Here are some money quotes from John Allen's article which you can access HERE

Through both word and deed, Francis has a remarkable knack for finding ways to move the ball on the social and political causes he cares about most.

Francis has become so globally visible and consequential, it’s sometimes easy to forget that he wasn’t elected to the papacy in March 2013 primarily to solve Europe’s refugee crisis, or to fight climate change, or to pave the way for Cuba and the U.S. to restore diplomatic relations.

When the cardinals huddled in the conclave three years ago, their diagnosis was instead that internal ecclesiastical governance had been adrift in the Vatican for quite a while, really since the late John Paul II years, and among other qualities they wanted a new pope who would get the system under control, choking off future scandal and making sure Rome set a positive example for the Church rather than offering a case study in what not to do.

Of late, however, there have been reminders that Francis’ success on the global stage is not really matched by comparable breakthroughs as a manager.

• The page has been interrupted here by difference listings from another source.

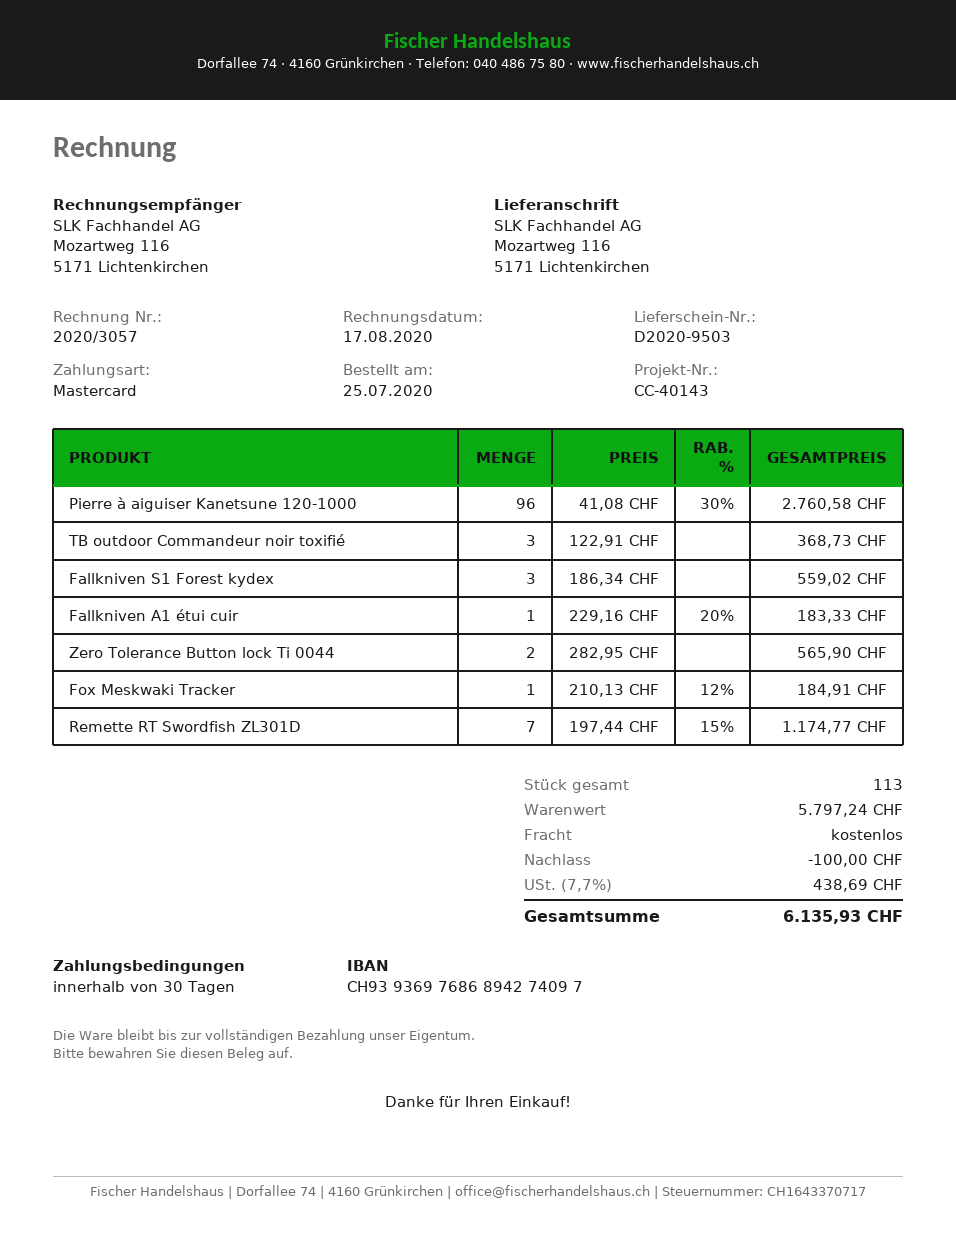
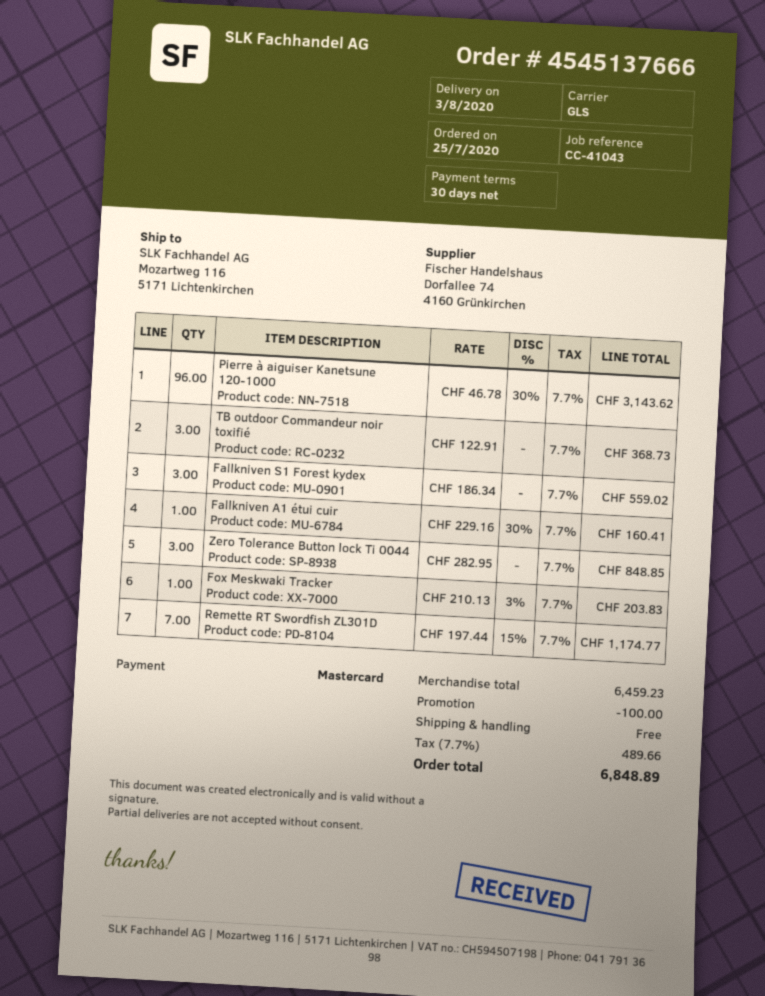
reference: CC-40143 -> CC-41043
Pierre à aiguiser Kanetsune 120-1000: 96 x 41.08 - 30% = 2760.58 -> 96 x 46.78 - 30% = 3143.62
Fallkniven A1 étui cuir: 1 x 229.16 - 20% = 183.33 -> 1 x 229.16 - 30% = 160.41
Zero Tolerance Button lock Ti 0044: 2 x 282.95 = 565.90 -> 3 x 282.95 = 848.85
Fox Meskwaki Tracker: 1 x 210.13 - 12% = 184.91 -> 1 x 210.13 - 3% = 203.83
subtotal: 5797.24 -> 6459.23
tax: 7.7% = 438.69 -> 7.7% = 489.66
total: 6135.93 -> 6848.89

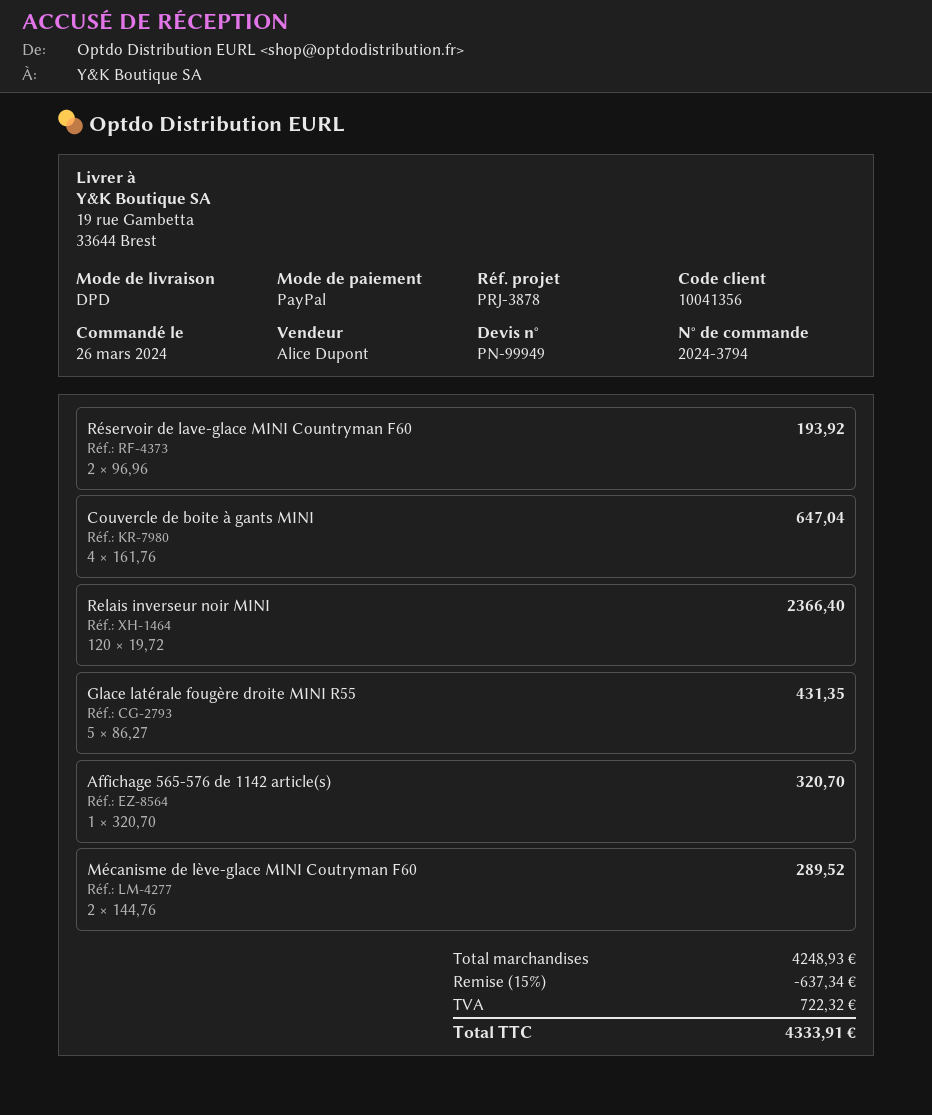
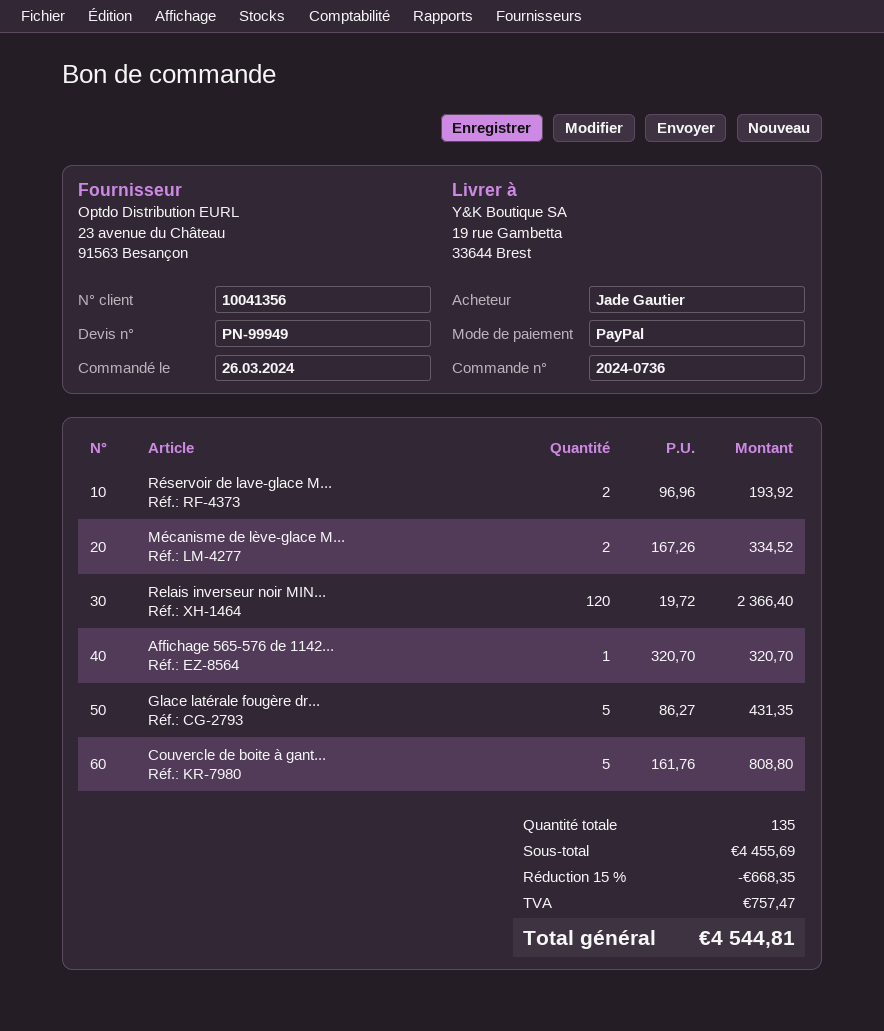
order number: 2024-3794 -> 2024-0736
Couvercle de boite à gants MINI: 4 x 161.76 = 647.04 -> 5 x 161.76 = 808.80
Mécanisme de lève-glace MINI Coutryman F60: 2 x 144.76 = 289.52 -> 2 x 167.26 = 334.52
subtotal: 4248.93 -> 4455.69
discount: 15% = 637.34 -> 15% = 668.35
tax: 722.32 -> 757.47
total: 4333.91 -> 4544.81

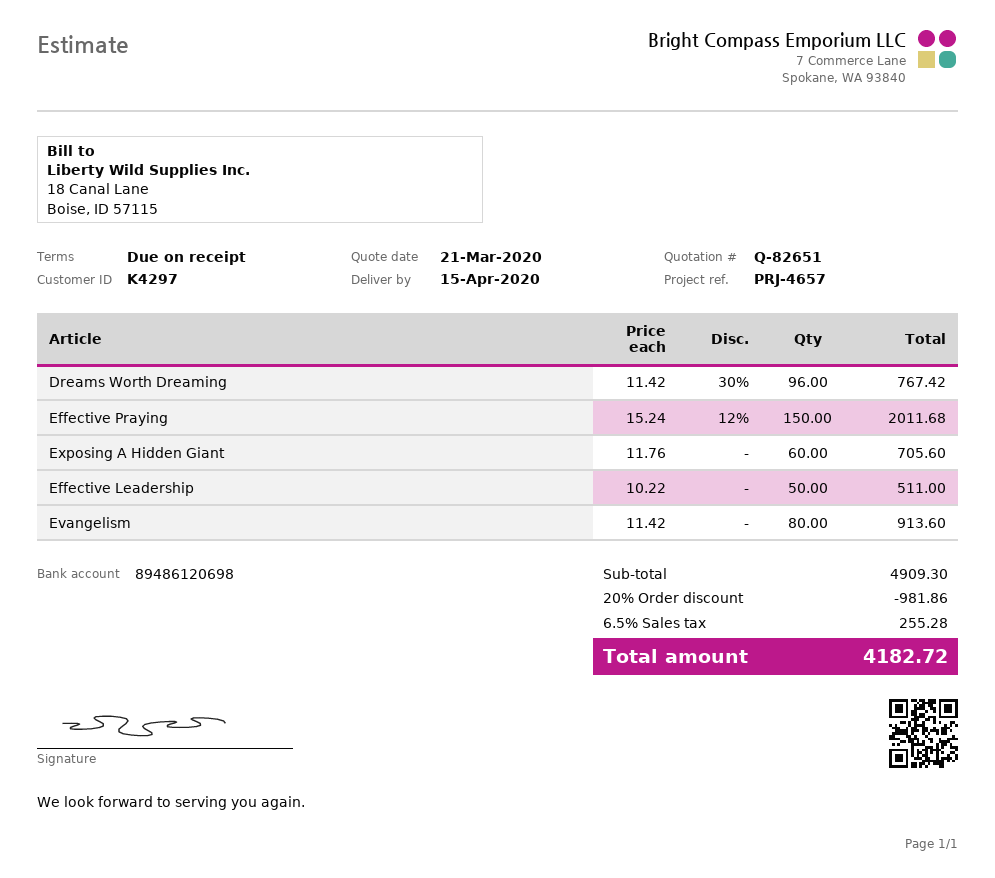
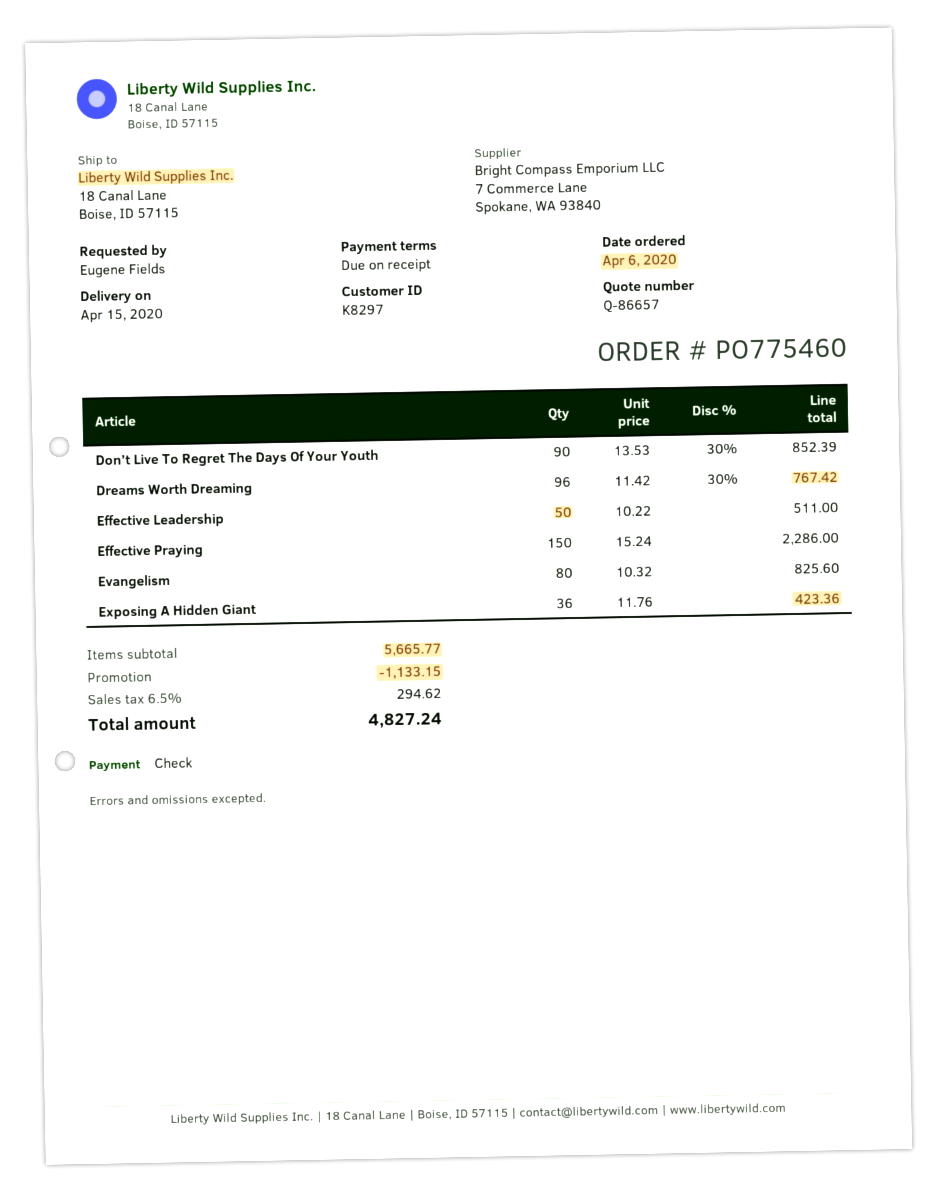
quote number: Q-82651 -> Q-86657
customer number: K4297 -> K8297
Effective Praying: 150 x 15.24 - 12% = 2011.68 -> 150 x 15.24 = 2286.00
Exposing A Hidden Giant: 60 x 11.76 = 705.60 -> 36 x 11.76 = 423.36
Evangelism: 80 x 11.42 = 913.60 -> 80 x 10.32 = 825.60
Don’t Live To Regret The Days Of Your Youth: none -> 90 x 13.53 - 30% = 852.39
subtotal: 4909.30 -> 5665.77
discount: 981.86 -> 1133.15
tax: 6.5% = 255.28 -> 6.5% = 294.62
total: 4182.72 -> 4827.24

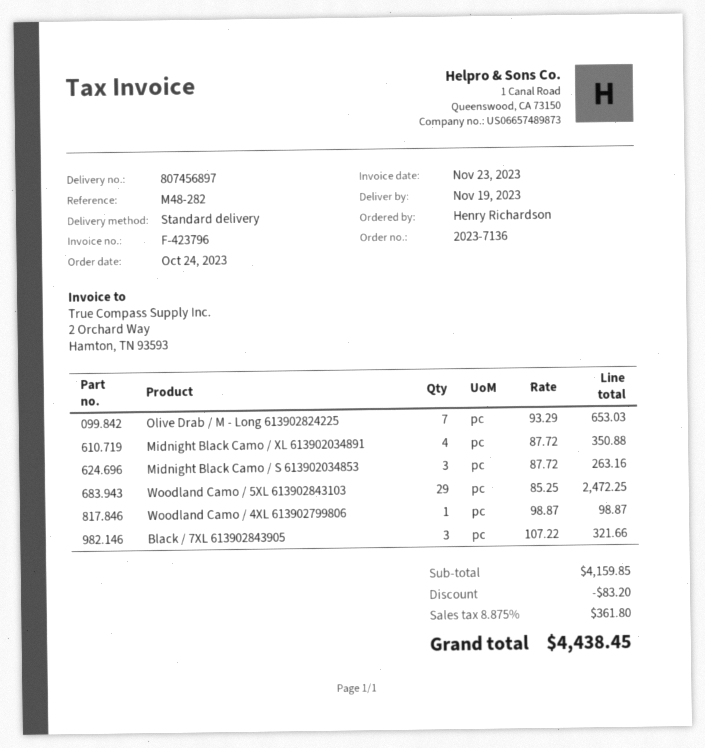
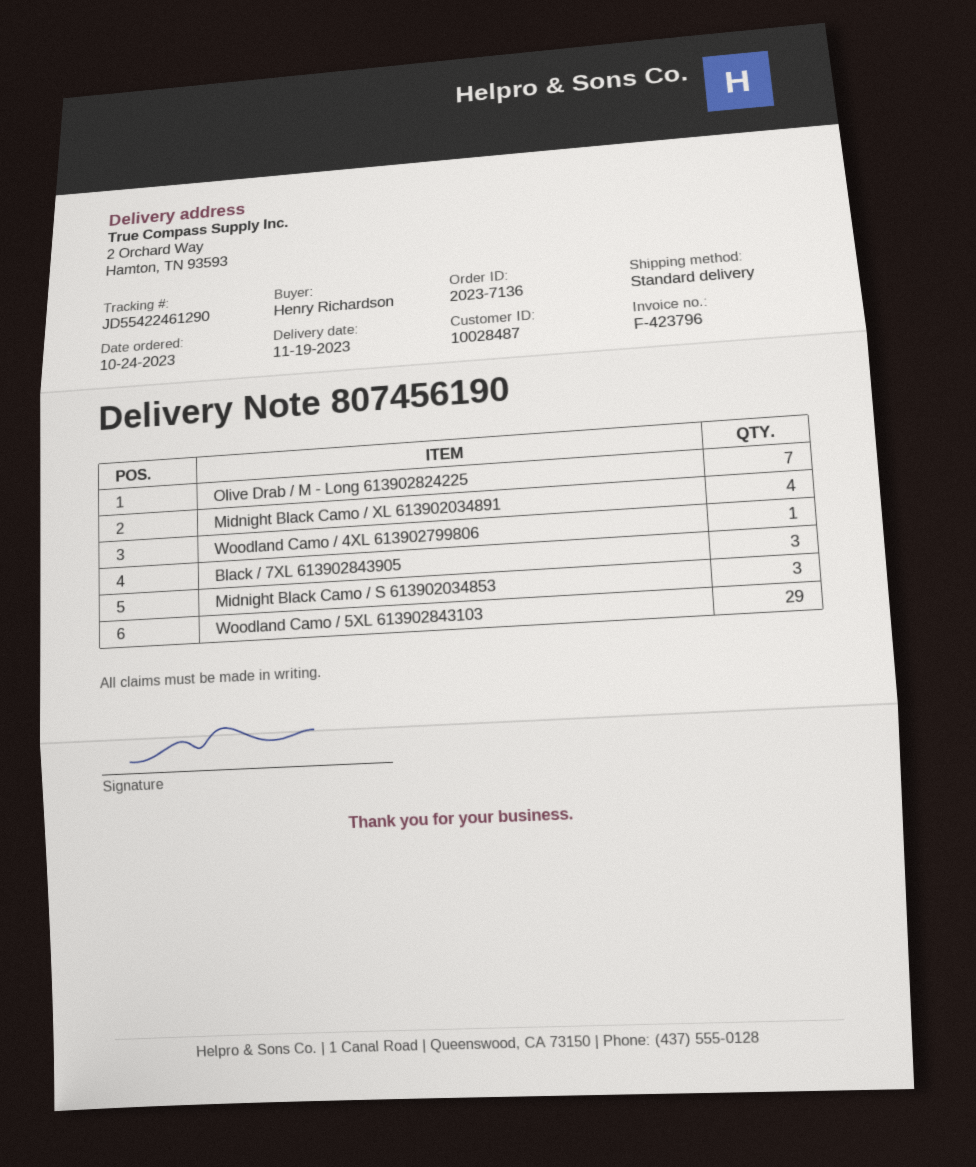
delivery note number: 807456897 -> 807456190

 Over the past quarter-century, two areas above all have generated persistent scandal and heartache for the Vatican, and were waiting for a new pope to take up: The child sexual abuse scandals, and money.



1 comment:

John Nolan said...

Joseph Ratzinger was certainly an intellectual, but in a quarter of a century at the head of the most important dicastery he showed an administrative competence and a grasp of detail which made him the most important figure in the Vatican after the Pope. John Allen wrote a biography of him that was unremittingly tendentious, critical and wrong-headed since it viewed the Church through the distorting lens of US liberal Catholicism. He later admitted the book unjustly vilified the cardinal, although he agreed to its being reissued (without corrections) after Ratzinger was elected pope.

I see no evidence that Pope Francis is a media superstar in the way that JP II was in the 1980s. Outside the Church the vast majority know little about him and care less. He scarcely gets a mention on the BBC now that he has lost his novelty value and his controversial comments only exercise that small minority of Catholics who read the Catholic press or follow Catholic blogs.